Achieving Developer Velocity Security Balance with Verifiable Fixes
Patching vulnerabilities without verifying the fix is a common source of regressions and wasted developer cycles. The manual process of reproducing an exploit, applying a fix, and then re-testing can be time-consuming and error-prone, directly impacting developer velocity. This is where runred.ai’s approach to automated AppSec provides a tangible advantage, ensuring a true developer velocity security balance.
For every discovered vulnerability, runred.ai automatically generates a specific integration test. This test first attempts to exploit the vulnerability, then verifies that the applied patch successfully closes the exploit path. For instance, if a potential SQL injection (CWE-89) is found in a Python application interacting with Cloud SQL, runred.ai generates a test that attempts to inject malicious SQL queries. After a developer commits a fix, the same test is rerun to confirm the vulnerability is no longer exploitable. This automated, exploit-first, patch-verify cycle can be integrated directly into your CI/CD pipeline, such as a Cloud Build trigger, ensuring that no security fix is deployed without concrete evidence of its effectiveness. This prevents regressions and provides immediate feedback, allowing engineering teams to iterate faster and with greater confidence.
Automated Compliance Evidence for GCP Workloads
Meeting compliance mandates like NIS2, SOC2 Type II, or ISO 27001 often involves significant manual effort in gathering audit evidence. This burden can divert engineering resources from core development tasks, creating another drag on velocity. runred.ai automates the generation of immutable audit evidence directly from your AppSec activities.

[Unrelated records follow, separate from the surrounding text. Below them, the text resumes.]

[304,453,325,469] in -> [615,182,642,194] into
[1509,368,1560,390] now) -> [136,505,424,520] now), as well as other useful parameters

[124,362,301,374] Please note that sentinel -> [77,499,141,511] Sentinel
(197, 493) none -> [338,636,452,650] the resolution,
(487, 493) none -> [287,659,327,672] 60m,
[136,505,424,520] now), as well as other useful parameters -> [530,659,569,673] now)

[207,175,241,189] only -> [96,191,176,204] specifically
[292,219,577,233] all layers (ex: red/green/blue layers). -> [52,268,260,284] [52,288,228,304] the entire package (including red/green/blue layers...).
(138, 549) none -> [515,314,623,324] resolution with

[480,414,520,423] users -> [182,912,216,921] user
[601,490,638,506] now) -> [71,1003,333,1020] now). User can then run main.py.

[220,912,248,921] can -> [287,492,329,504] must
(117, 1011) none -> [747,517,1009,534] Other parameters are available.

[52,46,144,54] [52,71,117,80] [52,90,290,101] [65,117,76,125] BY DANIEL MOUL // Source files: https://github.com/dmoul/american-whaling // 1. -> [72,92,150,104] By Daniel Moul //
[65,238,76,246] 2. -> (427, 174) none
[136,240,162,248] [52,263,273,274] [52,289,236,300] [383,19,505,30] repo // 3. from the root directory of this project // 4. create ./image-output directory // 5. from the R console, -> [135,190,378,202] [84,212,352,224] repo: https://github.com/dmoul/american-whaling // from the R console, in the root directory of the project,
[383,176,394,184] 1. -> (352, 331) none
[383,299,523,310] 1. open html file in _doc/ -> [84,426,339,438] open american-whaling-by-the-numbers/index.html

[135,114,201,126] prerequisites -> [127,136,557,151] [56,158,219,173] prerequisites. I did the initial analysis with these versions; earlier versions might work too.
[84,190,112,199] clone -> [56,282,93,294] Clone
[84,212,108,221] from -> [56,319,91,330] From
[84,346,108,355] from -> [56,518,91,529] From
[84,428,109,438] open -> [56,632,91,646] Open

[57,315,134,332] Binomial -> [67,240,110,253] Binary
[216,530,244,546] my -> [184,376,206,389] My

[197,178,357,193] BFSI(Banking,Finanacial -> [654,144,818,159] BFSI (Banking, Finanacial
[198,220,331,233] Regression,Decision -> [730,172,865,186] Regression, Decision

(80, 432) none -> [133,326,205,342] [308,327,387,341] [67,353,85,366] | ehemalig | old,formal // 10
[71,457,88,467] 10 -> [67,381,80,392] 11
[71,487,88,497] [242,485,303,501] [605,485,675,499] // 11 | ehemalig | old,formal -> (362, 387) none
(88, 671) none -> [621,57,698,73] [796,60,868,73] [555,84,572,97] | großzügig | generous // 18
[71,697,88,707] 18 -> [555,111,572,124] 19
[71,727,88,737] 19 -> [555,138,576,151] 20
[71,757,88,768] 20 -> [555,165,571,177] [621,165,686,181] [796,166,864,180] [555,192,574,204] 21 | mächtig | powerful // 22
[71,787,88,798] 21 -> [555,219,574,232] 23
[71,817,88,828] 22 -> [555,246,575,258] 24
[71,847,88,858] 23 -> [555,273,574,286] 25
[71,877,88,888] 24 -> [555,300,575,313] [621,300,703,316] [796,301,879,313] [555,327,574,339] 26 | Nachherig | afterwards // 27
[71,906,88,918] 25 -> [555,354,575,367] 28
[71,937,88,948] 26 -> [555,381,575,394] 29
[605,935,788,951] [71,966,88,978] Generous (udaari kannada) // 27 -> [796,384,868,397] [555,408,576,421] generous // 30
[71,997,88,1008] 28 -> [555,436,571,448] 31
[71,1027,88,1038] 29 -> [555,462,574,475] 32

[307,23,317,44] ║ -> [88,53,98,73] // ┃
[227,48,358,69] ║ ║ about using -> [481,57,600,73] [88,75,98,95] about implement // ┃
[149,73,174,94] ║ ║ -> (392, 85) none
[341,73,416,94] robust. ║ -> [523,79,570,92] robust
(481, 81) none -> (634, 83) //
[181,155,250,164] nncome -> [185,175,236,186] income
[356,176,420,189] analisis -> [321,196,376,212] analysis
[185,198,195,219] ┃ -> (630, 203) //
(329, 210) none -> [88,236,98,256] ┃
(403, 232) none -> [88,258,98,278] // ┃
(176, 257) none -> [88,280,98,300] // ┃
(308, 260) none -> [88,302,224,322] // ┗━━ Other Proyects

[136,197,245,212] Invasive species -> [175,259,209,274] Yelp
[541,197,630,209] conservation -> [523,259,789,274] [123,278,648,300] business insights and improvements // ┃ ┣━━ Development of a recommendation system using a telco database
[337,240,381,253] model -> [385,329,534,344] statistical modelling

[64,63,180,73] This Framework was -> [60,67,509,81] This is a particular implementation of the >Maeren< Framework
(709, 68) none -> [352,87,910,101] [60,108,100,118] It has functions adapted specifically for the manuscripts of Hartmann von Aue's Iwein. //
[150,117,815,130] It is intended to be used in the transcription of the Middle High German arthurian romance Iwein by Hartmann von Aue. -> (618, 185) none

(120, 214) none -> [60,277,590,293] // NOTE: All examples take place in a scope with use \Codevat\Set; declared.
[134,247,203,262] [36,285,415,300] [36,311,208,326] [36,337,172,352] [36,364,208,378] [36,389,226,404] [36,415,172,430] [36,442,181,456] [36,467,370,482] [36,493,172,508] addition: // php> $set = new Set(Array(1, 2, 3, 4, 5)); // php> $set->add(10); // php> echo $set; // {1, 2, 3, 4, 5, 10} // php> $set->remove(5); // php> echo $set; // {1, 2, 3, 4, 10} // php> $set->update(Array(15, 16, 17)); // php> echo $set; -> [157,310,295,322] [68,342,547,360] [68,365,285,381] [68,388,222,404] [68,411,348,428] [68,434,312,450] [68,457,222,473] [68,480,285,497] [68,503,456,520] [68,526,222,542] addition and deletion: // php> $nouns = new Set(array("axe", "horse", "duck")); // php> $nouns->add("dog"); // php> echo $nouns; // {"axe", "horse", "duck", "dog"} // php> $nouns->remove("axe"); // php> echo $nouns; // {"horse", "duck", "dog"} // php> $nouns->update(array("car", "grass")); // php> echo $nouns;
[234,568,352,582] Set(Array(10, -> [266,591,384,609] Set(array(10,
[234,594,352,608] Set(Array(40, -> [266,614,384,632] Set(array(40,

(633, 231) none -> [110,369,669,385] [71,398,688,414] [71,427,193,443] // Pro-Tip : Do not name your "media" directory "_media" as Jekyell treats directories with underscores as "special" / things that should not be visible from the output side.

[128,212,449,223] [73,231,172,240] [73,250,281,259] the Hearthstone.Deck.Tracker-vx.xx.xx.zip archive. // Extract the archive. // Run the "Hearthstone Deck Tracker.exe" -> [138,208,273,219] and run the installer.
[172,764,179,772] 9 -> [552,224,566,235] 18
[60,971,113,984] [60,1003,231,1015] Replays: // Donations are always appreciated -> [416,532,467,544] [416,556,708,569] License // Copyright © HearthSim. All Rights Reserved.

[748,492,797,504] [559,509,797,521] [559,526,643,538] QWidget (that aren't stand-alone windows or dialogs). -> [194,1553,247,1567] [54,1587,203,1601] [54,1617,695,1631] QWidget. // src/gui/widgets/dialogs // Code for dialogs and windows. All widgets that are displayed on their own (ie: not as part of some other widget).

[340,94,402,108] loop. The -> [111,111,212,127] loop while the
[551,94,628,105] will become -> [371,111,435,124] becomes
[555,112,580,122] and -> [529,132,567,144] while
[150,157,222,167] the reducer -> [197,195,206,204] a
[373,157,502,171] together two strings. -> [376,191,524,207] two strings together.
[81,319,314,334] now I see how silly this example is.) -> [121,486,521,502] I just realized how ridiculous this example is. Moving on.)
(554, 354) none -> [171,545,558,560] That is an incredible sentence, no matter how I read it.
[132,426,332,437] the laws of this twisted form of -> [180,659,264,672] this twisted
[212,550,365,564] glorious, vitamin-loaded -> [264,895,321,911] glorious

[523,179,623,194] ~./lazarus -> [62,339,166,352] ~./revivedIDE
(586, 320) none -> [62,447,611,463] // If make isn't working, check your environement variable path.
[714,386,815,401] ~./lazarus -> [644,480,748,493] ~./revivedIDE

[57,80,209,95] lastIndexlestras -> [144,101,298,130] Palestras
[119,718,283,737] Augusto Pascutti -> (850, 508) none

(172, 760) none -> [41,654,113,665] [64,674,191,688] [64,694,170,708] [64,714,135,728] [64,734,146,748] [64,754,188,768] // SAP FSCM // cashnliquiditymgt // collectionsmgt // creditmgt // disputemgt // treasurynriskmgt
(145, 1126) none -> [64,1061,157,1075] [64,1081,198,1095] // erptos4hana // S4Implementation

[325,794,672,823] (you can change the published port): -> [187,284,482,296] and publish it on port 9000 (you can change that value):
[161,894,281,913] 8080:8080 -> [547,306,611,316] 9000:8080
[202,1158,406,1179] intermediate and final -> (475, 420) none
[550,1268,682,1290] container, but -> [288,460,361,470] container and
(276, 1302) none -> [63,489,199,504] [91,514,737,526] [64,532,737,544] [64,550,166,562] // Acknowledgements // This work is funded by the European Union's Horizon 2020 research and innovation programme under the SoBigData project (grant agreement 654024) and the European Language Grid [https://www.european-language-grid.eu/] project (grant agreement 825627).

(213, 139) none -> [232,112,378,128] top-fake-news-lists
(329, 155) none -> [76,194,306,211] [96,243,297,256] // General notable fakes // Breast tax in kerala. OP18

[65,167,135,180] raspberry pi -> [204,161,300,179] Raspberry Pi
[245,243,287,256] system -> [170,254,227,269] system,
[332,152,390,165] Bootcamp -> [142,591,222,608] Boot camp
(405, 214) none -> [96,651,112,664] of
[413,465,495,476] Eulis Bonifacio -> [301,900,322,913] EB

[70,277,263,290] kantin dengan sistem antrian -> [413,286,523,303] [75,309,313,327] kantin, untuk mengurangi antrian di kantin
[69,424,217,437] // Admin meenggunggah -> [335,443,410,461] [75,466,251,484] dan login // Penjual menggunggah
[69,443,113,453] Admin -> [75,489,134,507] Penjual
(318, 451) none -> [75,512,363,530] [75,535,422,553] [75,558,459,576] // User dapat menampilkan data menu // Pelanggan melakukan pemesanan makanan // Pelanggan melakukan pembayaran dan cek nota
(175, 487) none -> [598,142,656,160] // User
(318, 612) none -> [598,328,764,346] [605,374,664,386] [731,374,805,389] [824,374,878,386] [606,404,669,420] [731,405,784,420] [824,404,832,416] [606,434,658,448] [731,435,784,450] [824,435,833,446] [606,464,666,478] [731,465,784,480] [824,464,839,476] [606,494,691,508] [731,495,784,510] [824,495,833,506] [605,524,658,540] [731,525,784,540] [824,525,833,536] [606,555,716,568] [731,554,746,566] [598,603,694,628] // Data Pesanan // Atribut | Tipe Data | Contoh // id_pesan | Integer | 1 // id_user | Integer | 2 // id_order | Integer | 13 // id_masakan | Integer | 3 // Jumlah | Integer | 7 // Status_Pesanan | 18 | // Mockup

Every vulnerability discovery, contextual severity adjustment, exploit attempt, and fix verification is recorded and written as structured, immutable logs to Cloud Logging. This provides a complete, verifiable audit trail for your security posture. For example, an auditor can query Cloud Logging for specific events, such as gcloud logging read "resource.type=runred_audit AND protoPayload.methodName=vulnerabilities.fix_verified AND jsonPayload.vulnerability.cwe_id=CWE-89", to demonstrate that all SQL injection vulnerabilities have been identified and verifiably remediated. By automating this evidence collection, runred.ai significantly reduces the overhead associated with compliance audits, freeing your engineering teams to focus on innovation while maintaining a strong security and compliance posture.
Frequently Asked Questions
How does runred.ai integrate with our existing CI/CD pipelines on GCP?
runred.ai integrates natively with Cloud Build, Cloud Source Repositories, and other GCP services. It can be configured as a build step or a triggered action, allowing automated scans and test generation to occur at pull request, commit, or deployment stages without requiring custom tooling.
What types of vulnerabilities does runred.ai detect?
runred.ai detects a broad range of application security vulnerabilities, including OWASP Top 10 categories like Injection (CWE-89), Broken Access Control (CWE-284), Cross-Site Scripting (CWE-79), and insecure deserialization (CWE-502), all contextualized with your GCP infrastructure.
How does runred.ai handle false positives?
By leveraging live GCP infrastructure context, runred.ai significantly reduces false positives. It adjusts vulnerability severity based on actual exposure and access, ensuring that findings are relevant and actionable. Additionally, the exploit-first test generation confirms the exploitability of a finding before it's presented for remediation.